| Brief |
Below are records; output exactly the lines from the one with "8 | In Progress" through their final line.

| Data extracted from a collection |

▬▬▬▬▬▬▬▬▬▬

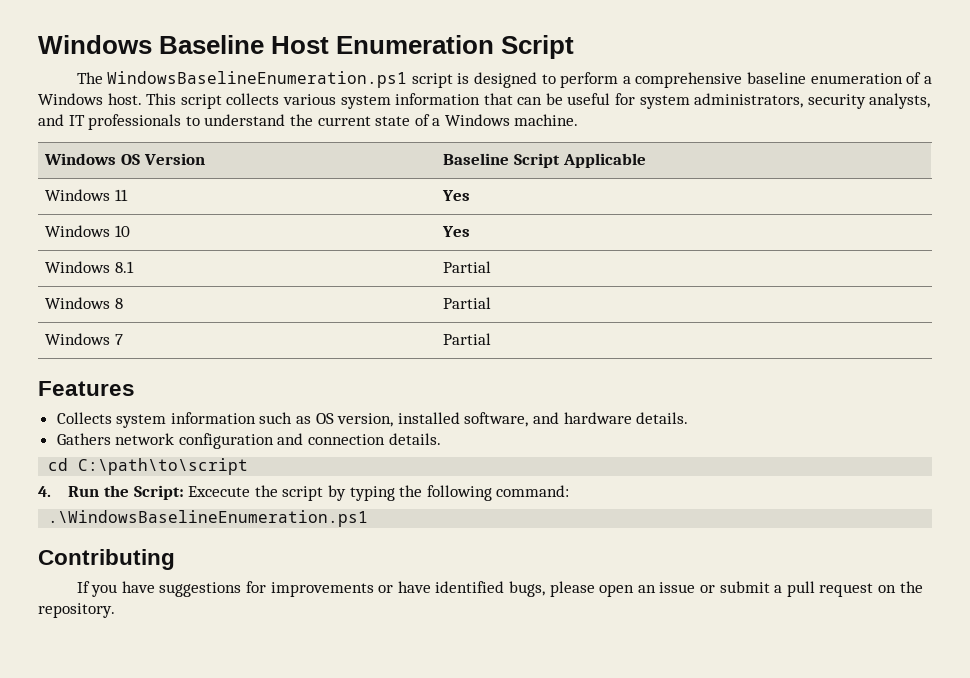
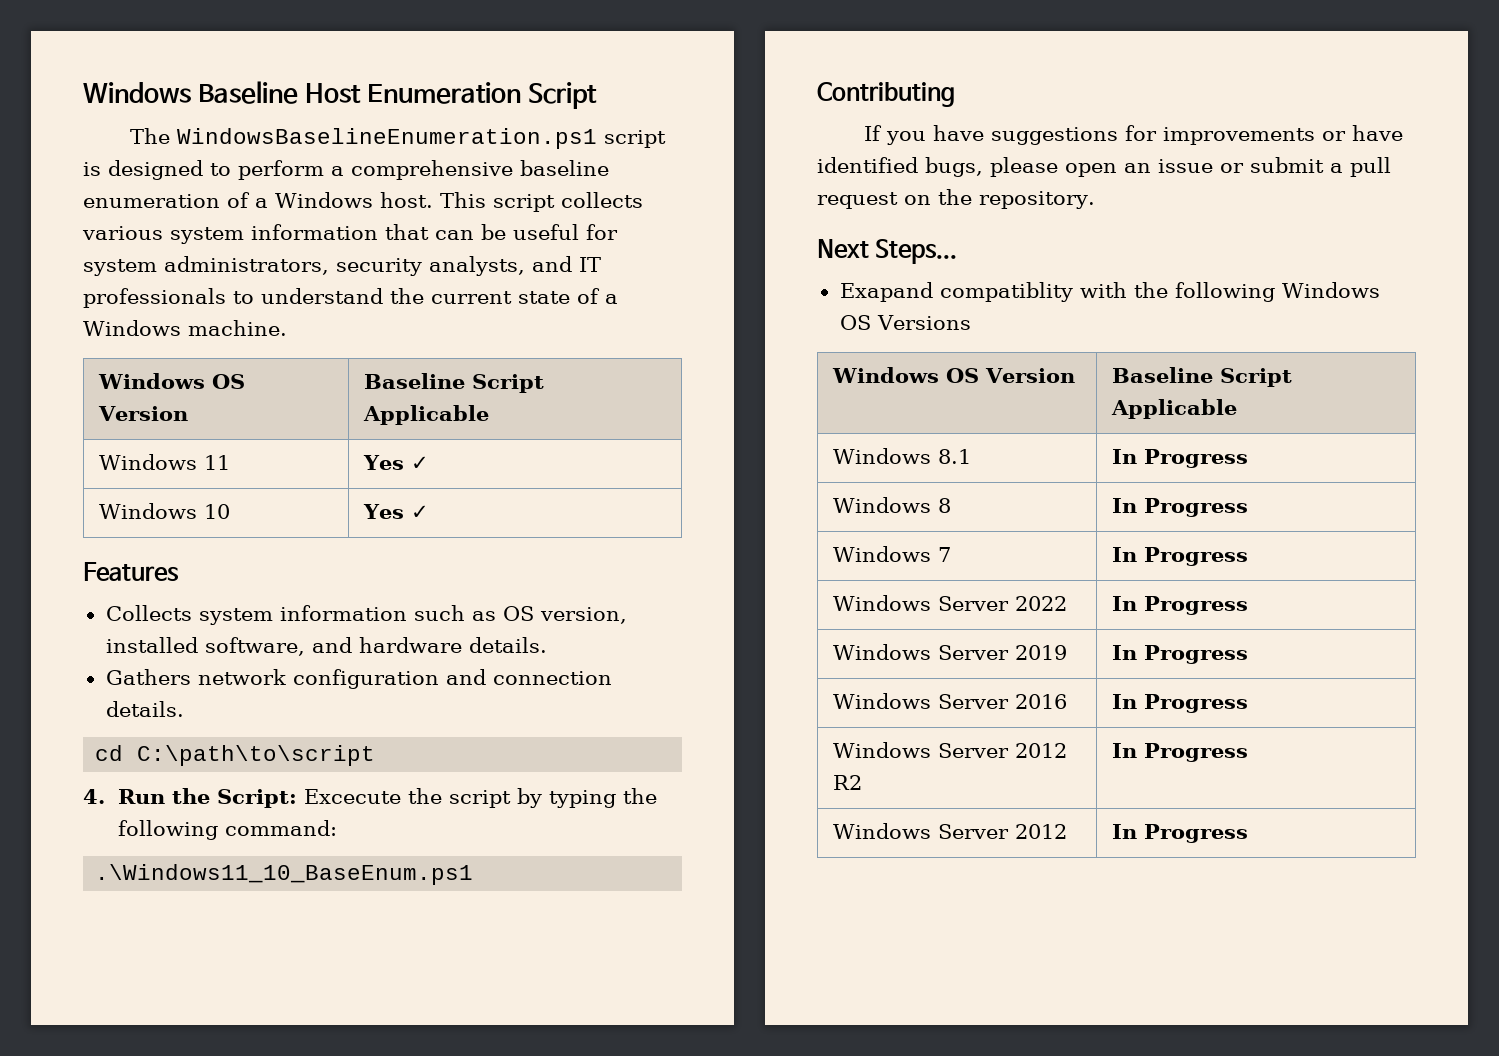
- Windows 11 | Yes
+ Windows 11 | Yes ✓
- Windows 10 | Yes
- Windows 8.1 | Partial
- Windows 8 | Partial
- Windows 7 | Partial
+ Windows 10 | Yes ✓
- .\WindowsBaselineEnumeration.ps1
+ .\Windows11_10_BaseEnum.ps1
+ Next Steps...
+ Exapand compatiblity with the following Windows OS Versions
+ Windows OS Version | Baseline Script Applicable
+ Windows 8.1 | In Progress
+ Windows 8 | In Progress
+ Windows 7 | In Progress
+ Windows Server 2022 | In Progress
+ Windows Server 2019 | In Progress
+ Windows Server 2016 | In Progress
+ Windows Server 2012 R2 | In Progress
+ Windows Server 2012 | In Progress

▬▬▬▬▬▬▬▬▬▬

| Result of this task |
+ Windows 8 | In Progress
+ Windows 7 | In Progress
+ Windows Server 2022 | In Progress
+ Windows Server 2019 | In Progress
+ Windows Server 2016 | In Progress
+ Windows Server 2012 R2 | In Progress
+ Windows Server 2012 | In Progress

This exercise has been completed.